In this paper a physically based snow transport model (SnowTran-3D) was used to simulate snow drifting over a 30 m grid and was compared to detailed snow water equivalence (SWE) surveys on three dates within a small 0.25 km2 subwatershed, Upper Sheep Creek. Two precipitation scenarios and two vegetation scenarios were used to carry out four snow transport model runs in order to (1) evaluate the blowing snow model, (2) evaluate the sensitivity of the snow transport model to precipitation and vegetation inputs, and (3) evaluate the linearity of snow accumulation patterns and the utility of the drift factor concept in distributed snow modeling. Spatial comparison methods consisted of (1) pointwise comparisons of measured and modeled SWE, (2) visual comparisons of the spatial maps, (3) comparisons of the basin-wide average SWE, (4) comparisons of zonal average SWE in accumulation and scour zones, and (5) comparisons of distribution functions. We found that the basin average modeled SWE was in reasonable agreement with observations and that visually the spatial pattern of snow accumulation was well represented except for a pattern shift.
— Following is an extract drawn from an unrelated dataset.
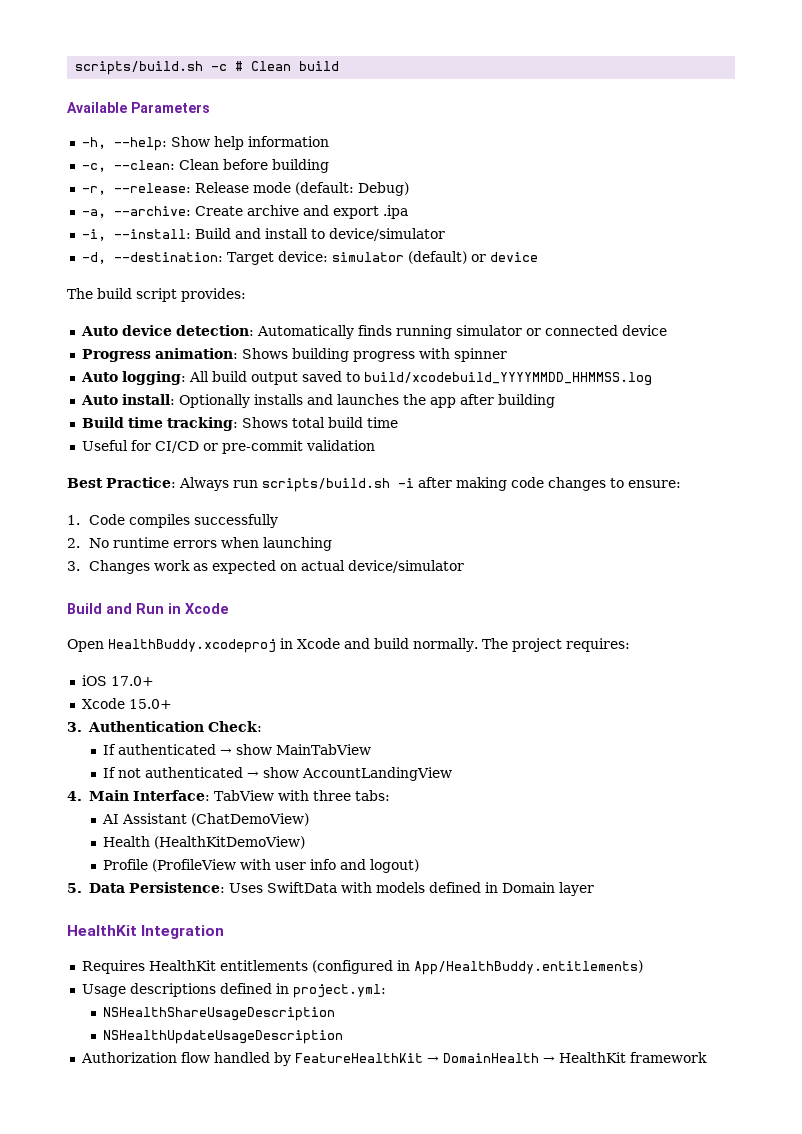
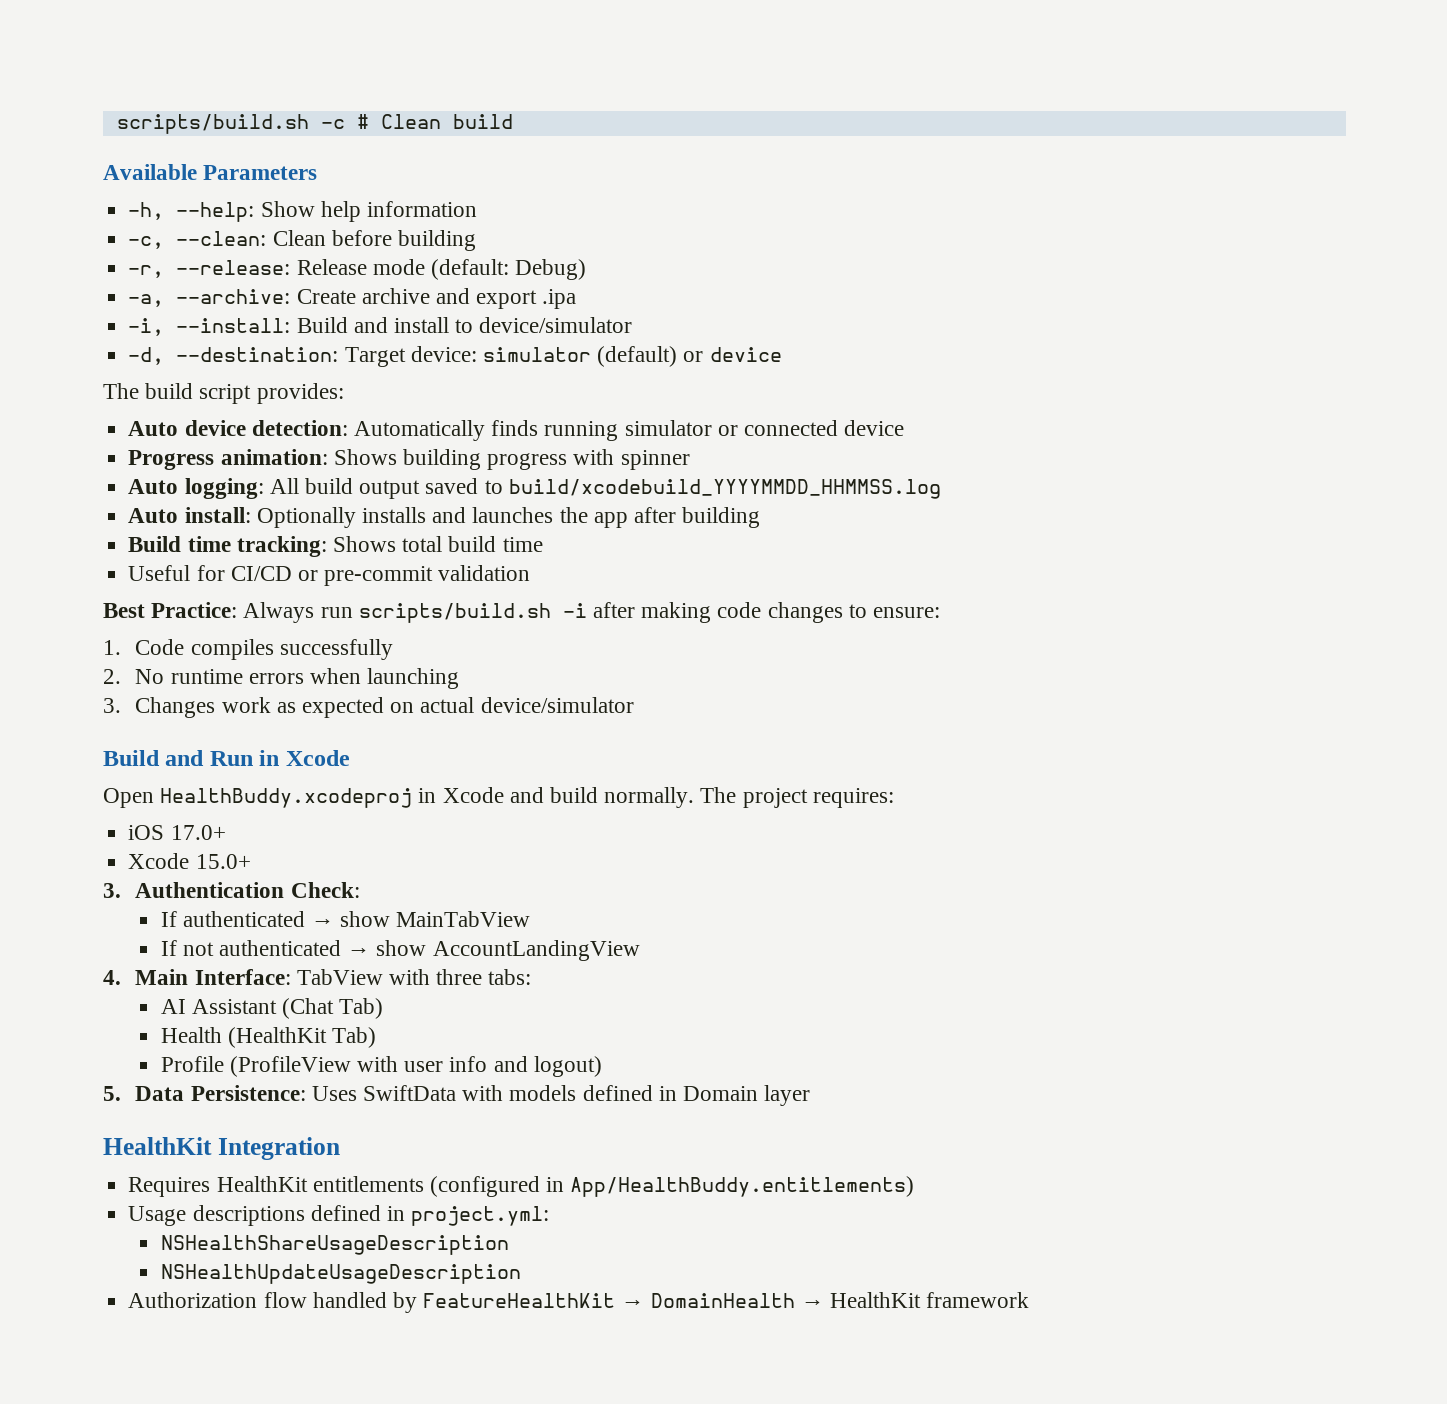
- AI Assistant (ChatDemoView)
+ AI Assistant (Chat Tab)
- Health (HealthKitDemoView)
+ Health (HealthKit Tab)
Pointwise comparisons between the modeled and observed SWE maps displayed significant errors. The distribution functions of SnowTran-3D-modeled drift factors from two precipitation scenarios on three dates were compared with the distribution function of observation-based drift factors obtained previously by calibration to evaluate the assumption of linearity. We found only a 14% reduction in explained variance in the distribution function of drift factors for a 69% increase in precipitation, suggesting that the simplification provided by the use of drift factor distributions will result in errors that are tolerable in many cases.